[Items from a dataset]
□ □ □

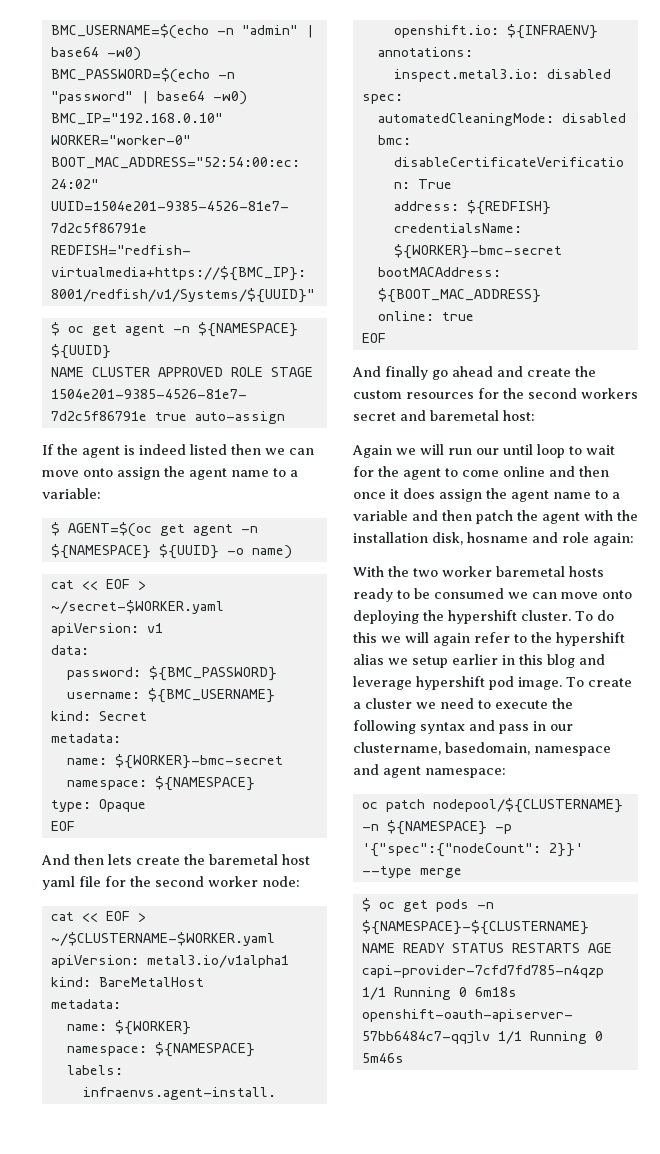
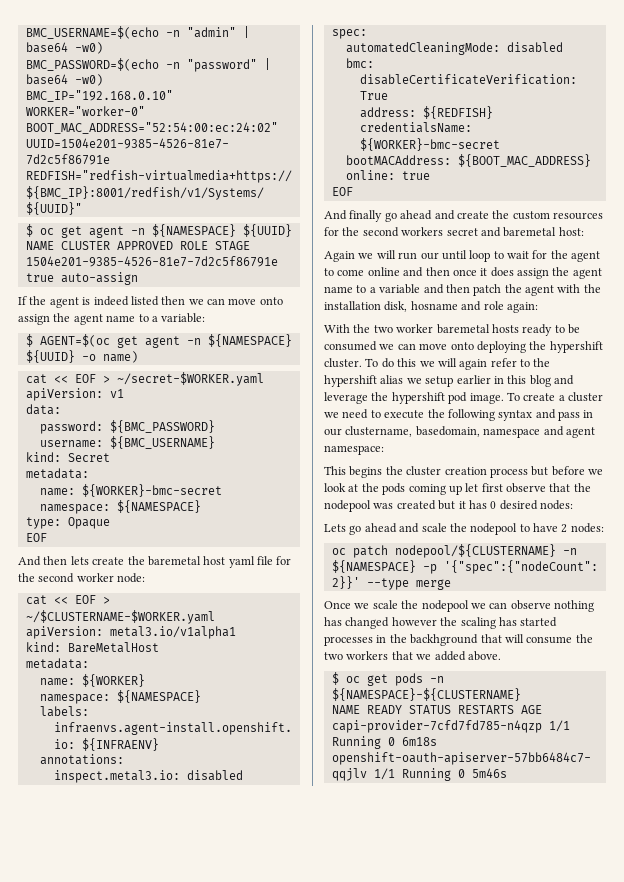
(412, 683) none -> [371,392,389,401] the
(506, 773) none -> [324,466,603,478] [324,483,591,495] [324,500,573,512] [324,523,604,535] // This begins the cluster creation process but before we look at the pods coming up let first observe that the nodepool was created but it has 0 desired nodes: // Lets go ahead and scale the nodepool to have 2 nodes:
(462, 873) none -> [324,600,594,612] [324,617,558,629] [324,634,593,646] [324,651,501,661] // Once we scale the nodepool we can observe nothing has changed however the scaling has started processes in the backhground that will consume the two workers that we added above.

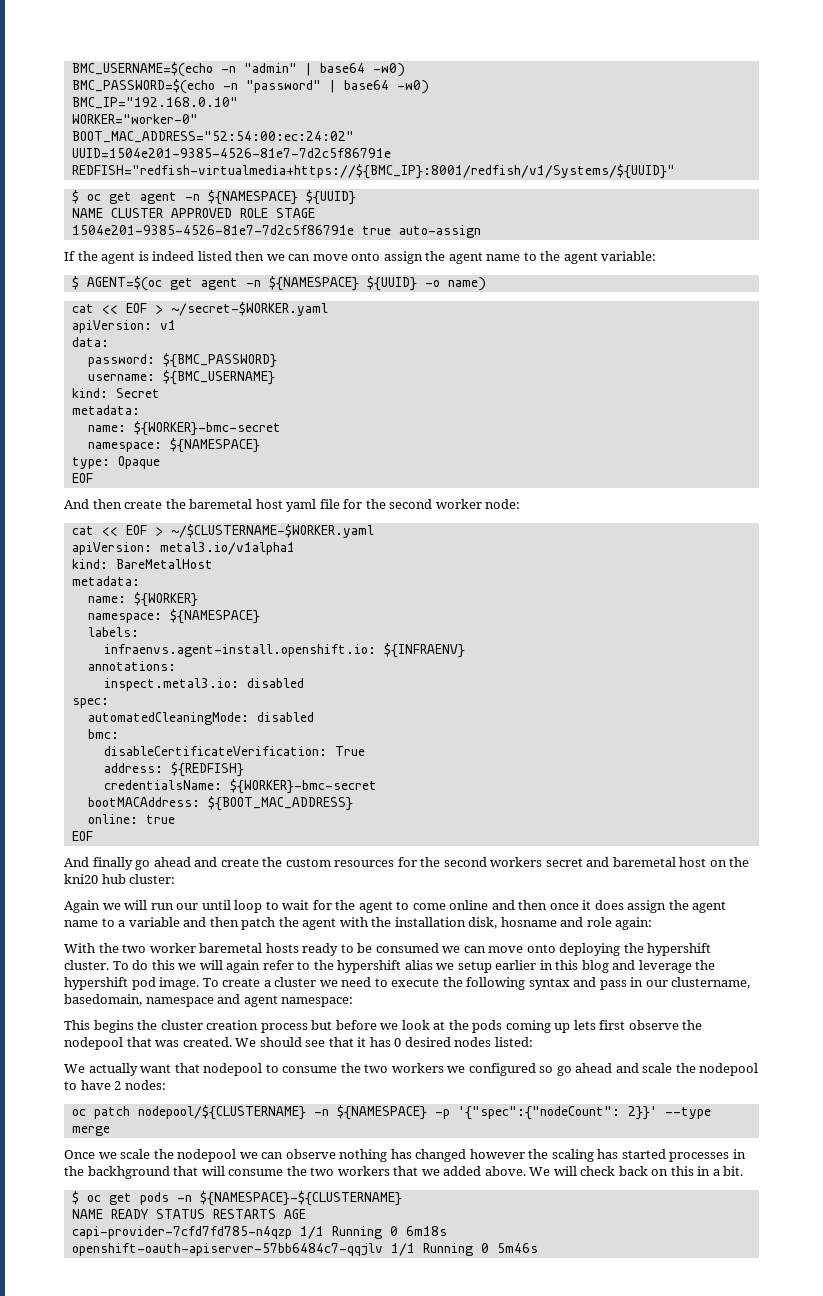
[151,316,158,322] a -> [540,251,598,264] the agent
[70,556,89,565] lets -> (122, 504) none
[558,227,584,236] host: -> [679,857,750,867] [64,874,176,884] host on the kni20 hub cluster:
[465,483,479,492] let -> [573,1020,596,1030] lets
[549,483,591,492] [324,500,573,512] [324,524,346,532] that the nodepool was created but it has 0 desired nodes: // Lets -> [682,1020,703,1030] [64,1037,533,1050] [64,1063,554,1076] the nodepool that was created. We should see that it has 0 desired nodes listed: // We actually want that nodepool to consume the two workers we configured so
(501, 656) none -> [529,1166,744,1176] We will check back on this in a bit.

□ □ □

**Work to complete**. Beginning with the line that contains "[70,556,89,565] lets -> (122, 504) none", repeat every line through the end of the records and nothing more.

**Result below**.
[70,556,89,565] lets -> (122, 504) none
[558,227,584,236] host: -> [679,857,750,867] [64,874,176,884] host on the kni20 hub cluster:
[465,483,479,492] let -> [573,1020,596,1030] lets
[549,483,591,492] [324,500,573,512] [324,524,346,532] that the nodepool was created but it has 0 desired nodes: // Lets -> [682,1020,703,1030] [64,1037,533,1050] [64,1063,554,1076] the nodepool that was created. We should see that it has 0 desired nodes listed: // We actually want that nodepool to consume the two workers we configured so
(501, 656) none -> [529,1166,744,1176] We will check back on this in a bit.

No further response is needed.